→ **Directions for this task**: Only the text should be kept: print every entry below exactly and leave each image out.
─── Source data
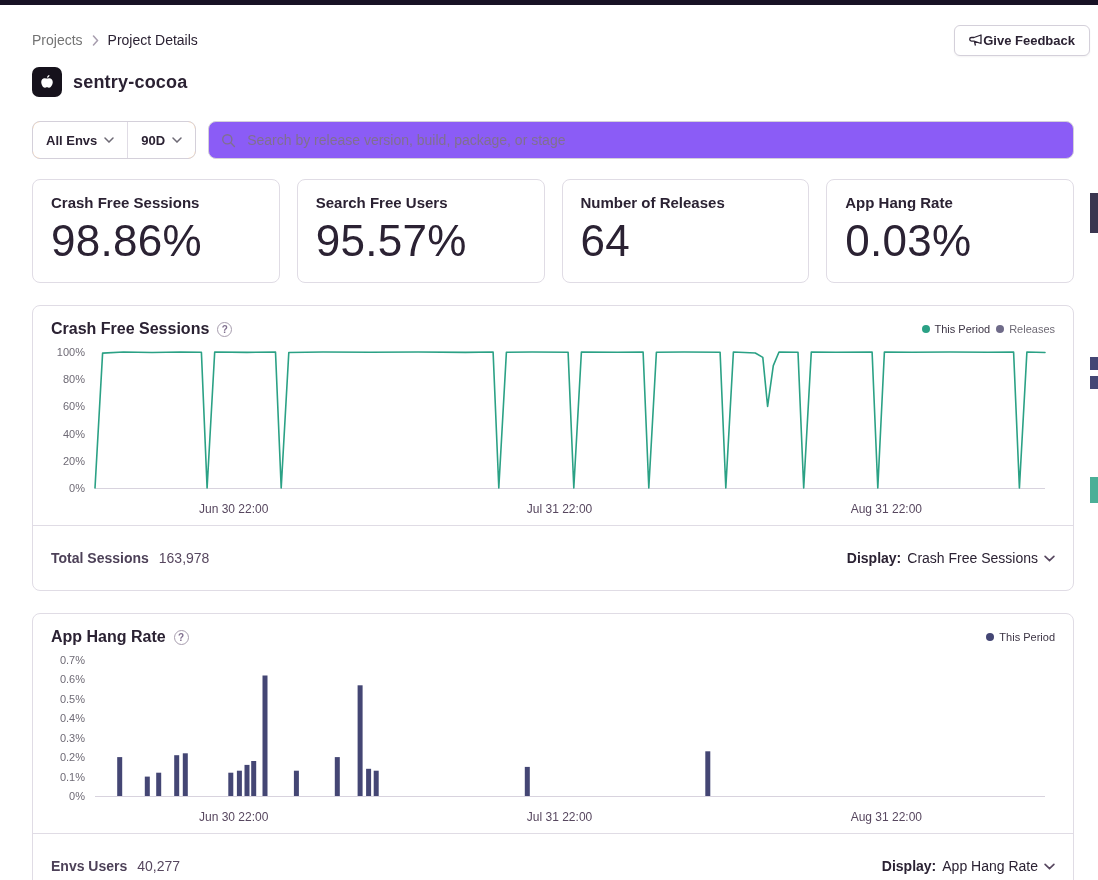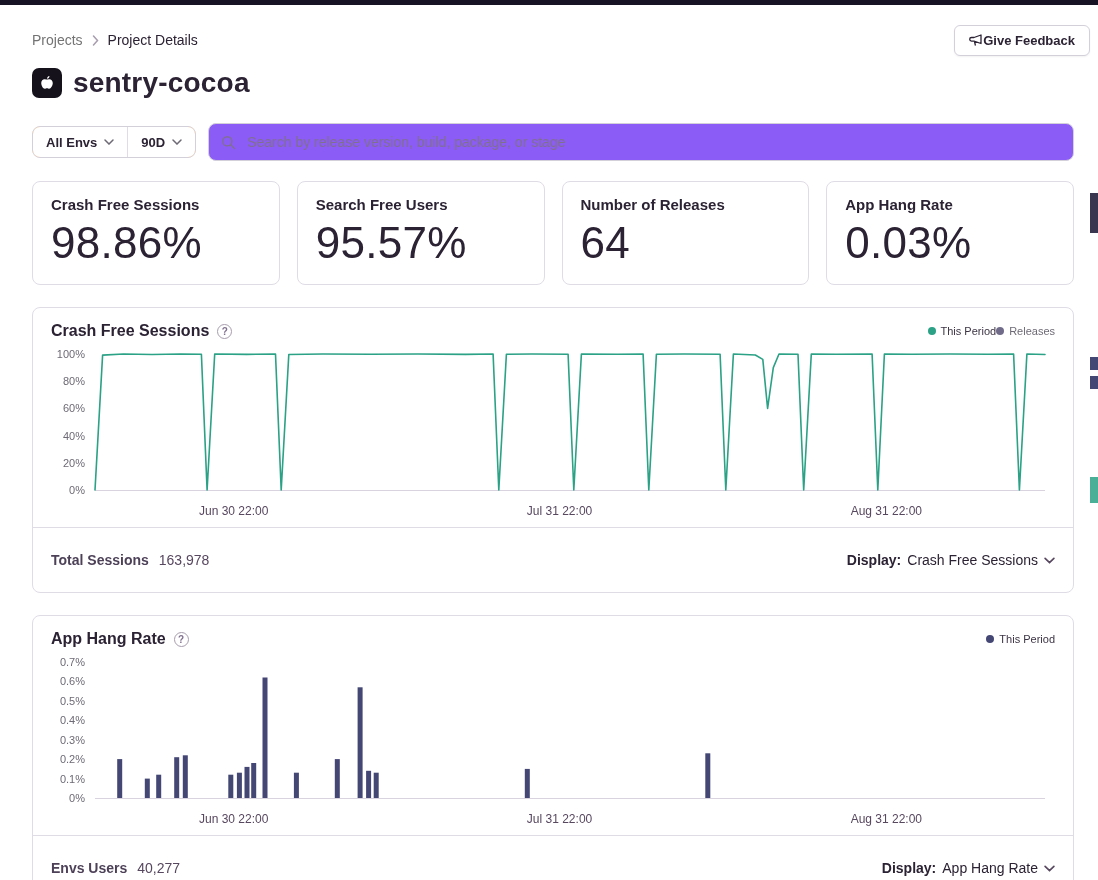"sentry-cocoa" h1 { font-size: 28px -> 18px }
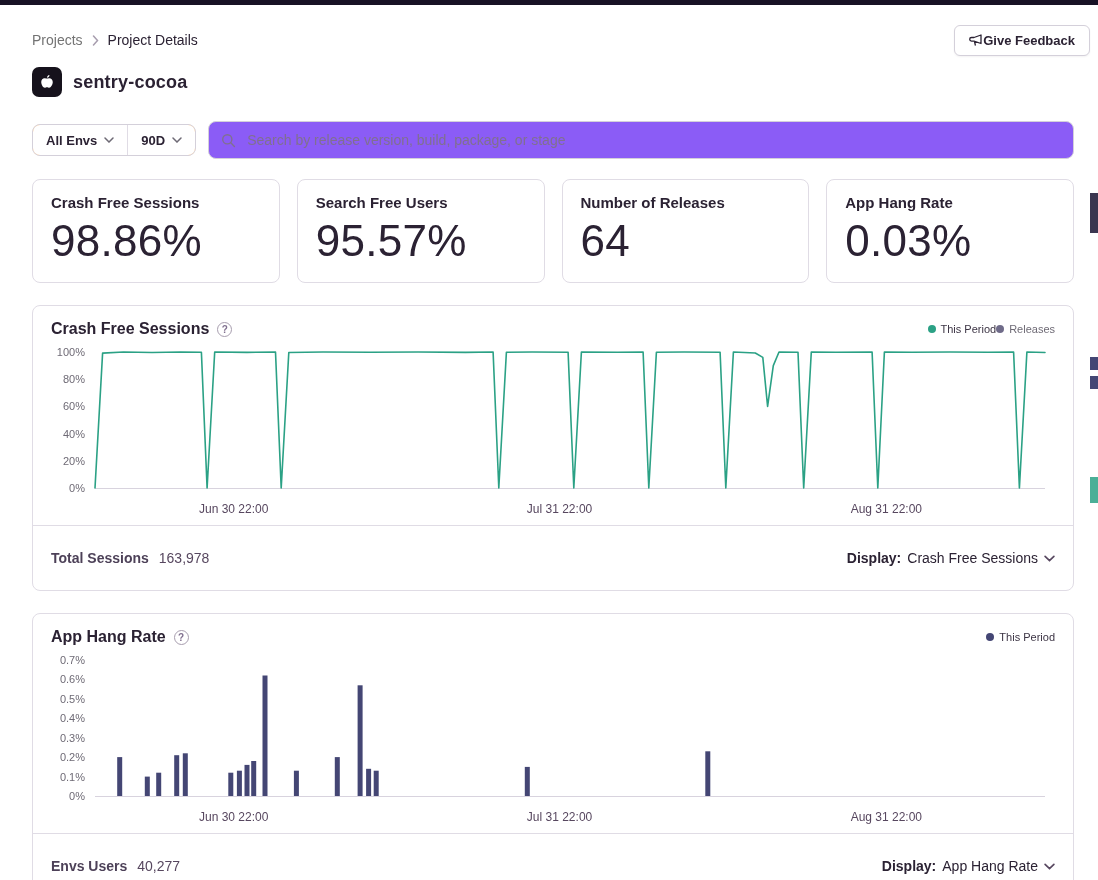"All Envs" .dropdown-group { height: 32px -> 38px }
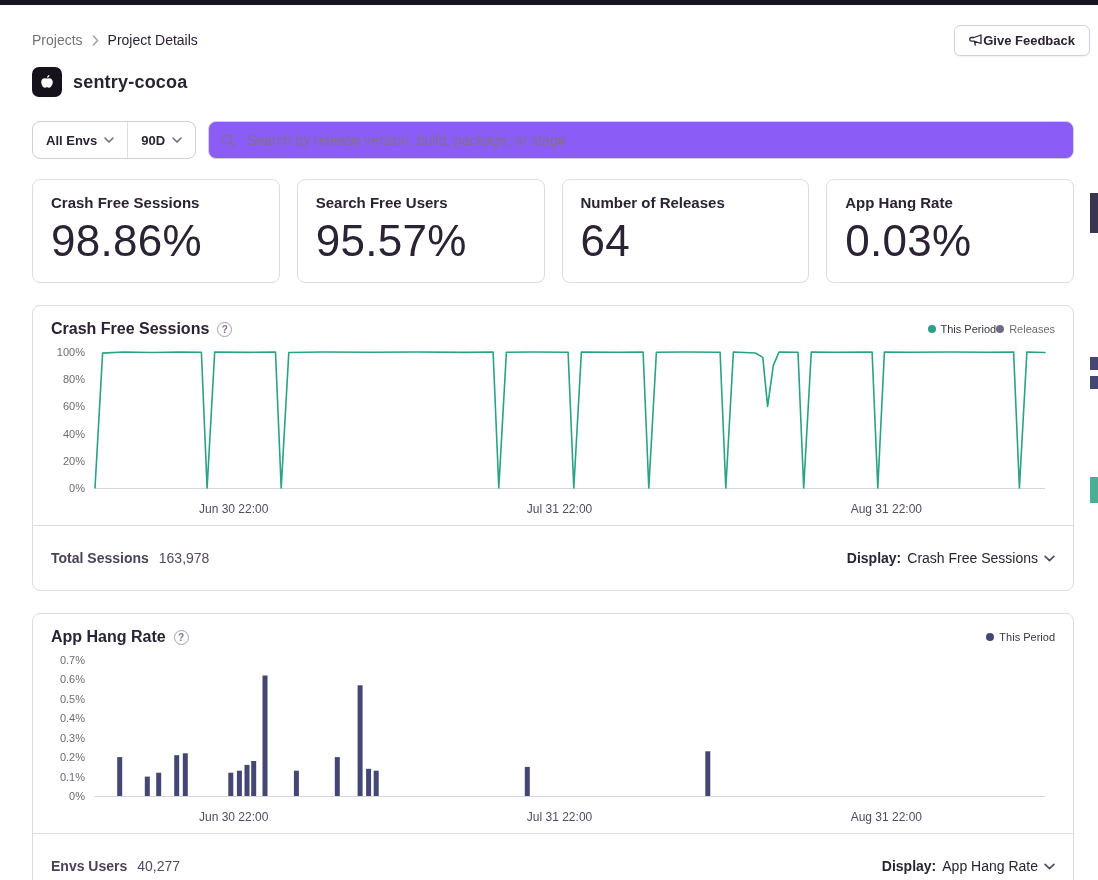"This Period" .legend { gap: 0 -> 6px }
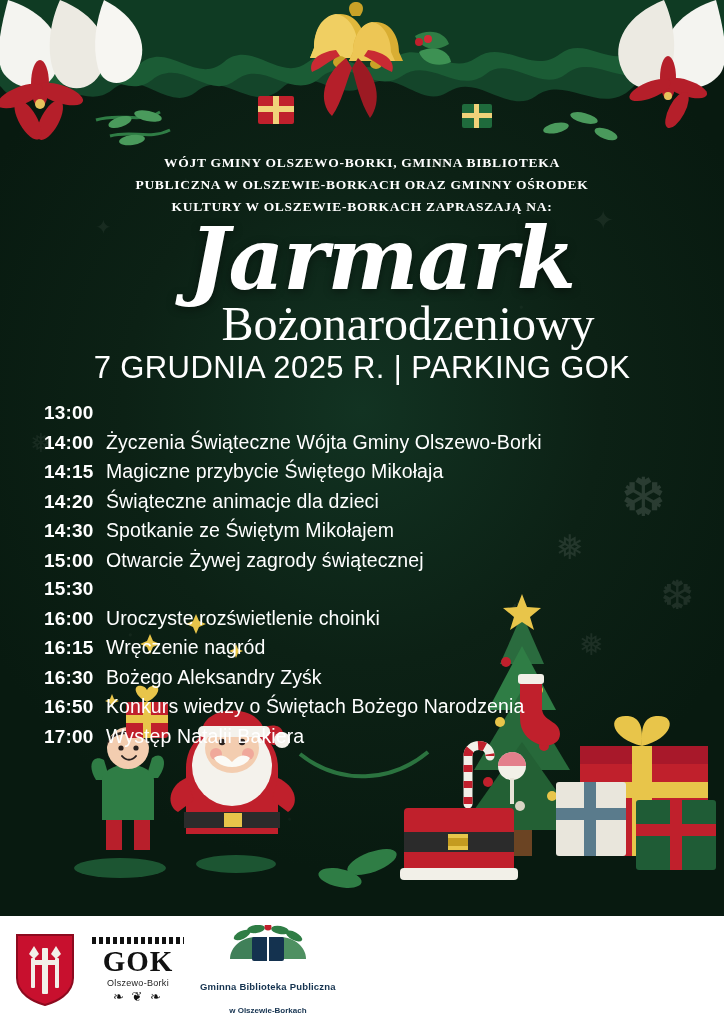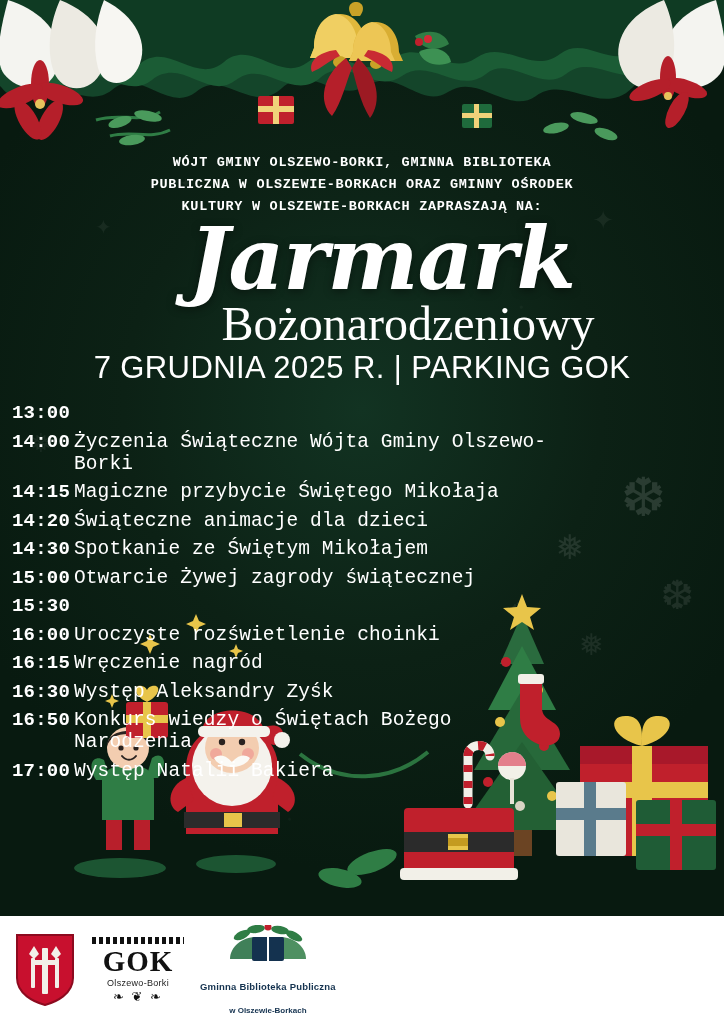"WÓJT GMINY OLSZEWO-BORKI, GMINNA" .intro div { font-family: Liberation Mono, monospace -> Liberation Serif, serif }
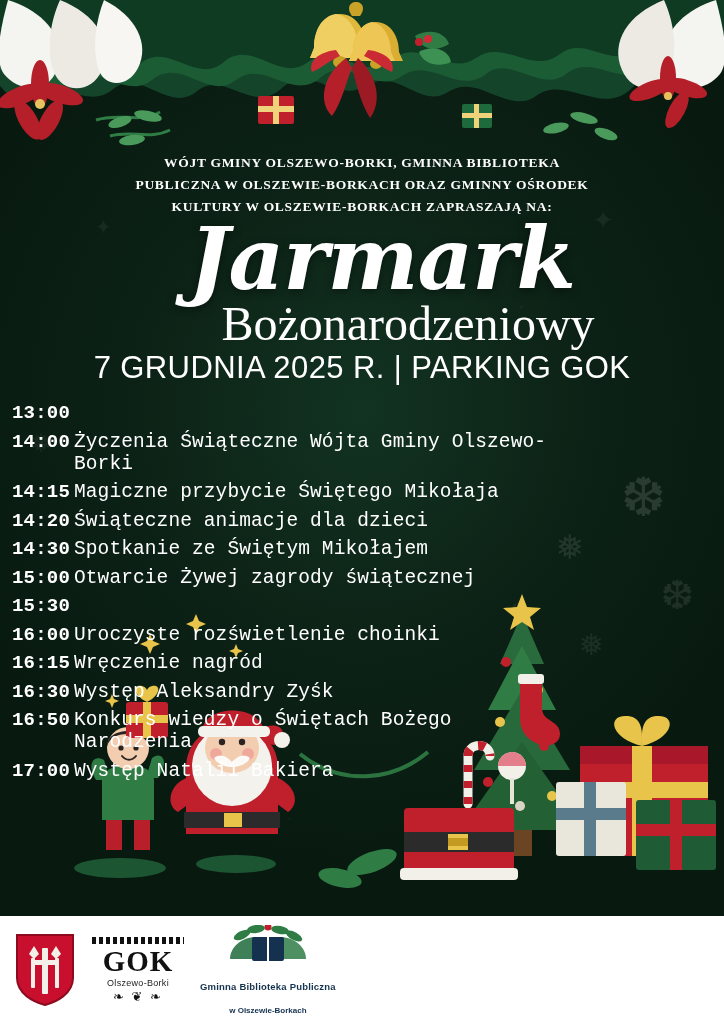"13:00" .schedule { font-family: Liberation Mono, monospace -> none; left: 12px -> 44px }
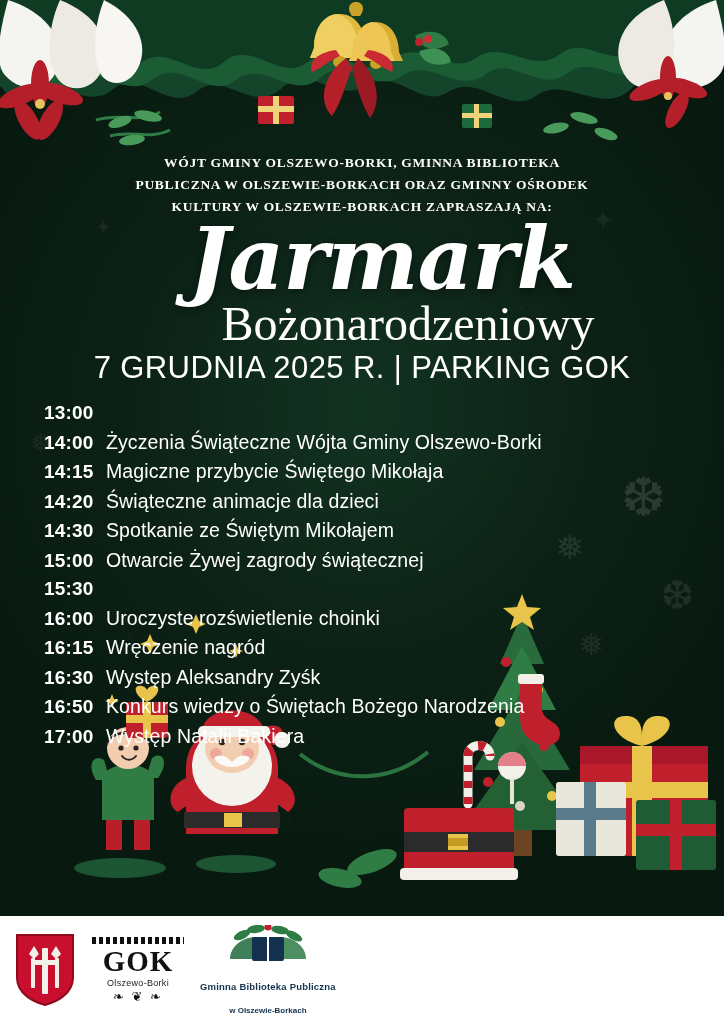"Występ Aleksandry Zyśk" div.evt { text: Występ -> Bożego }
──────
→ **Task result**:
"sentry-cocoa" h1 { font-size: 28px -> 18px }
"All Envs" .dropdown-group { height: 32px -> 38px }
"This Period" .legend { gap: 0 -> 6px }
"WÓJT GMINY OLSZEWO-BORKI, GMINNA" .intro div { font-family: Liberation Mono, monospace -> Liberation Serif, serif }
"13:00" .schedule { font-family: Liberation Mono, monospace -> none; left: 12px -> 44px }
"Występ Aleksandry Zyśk" div.evt { text: Występ -> Bożego }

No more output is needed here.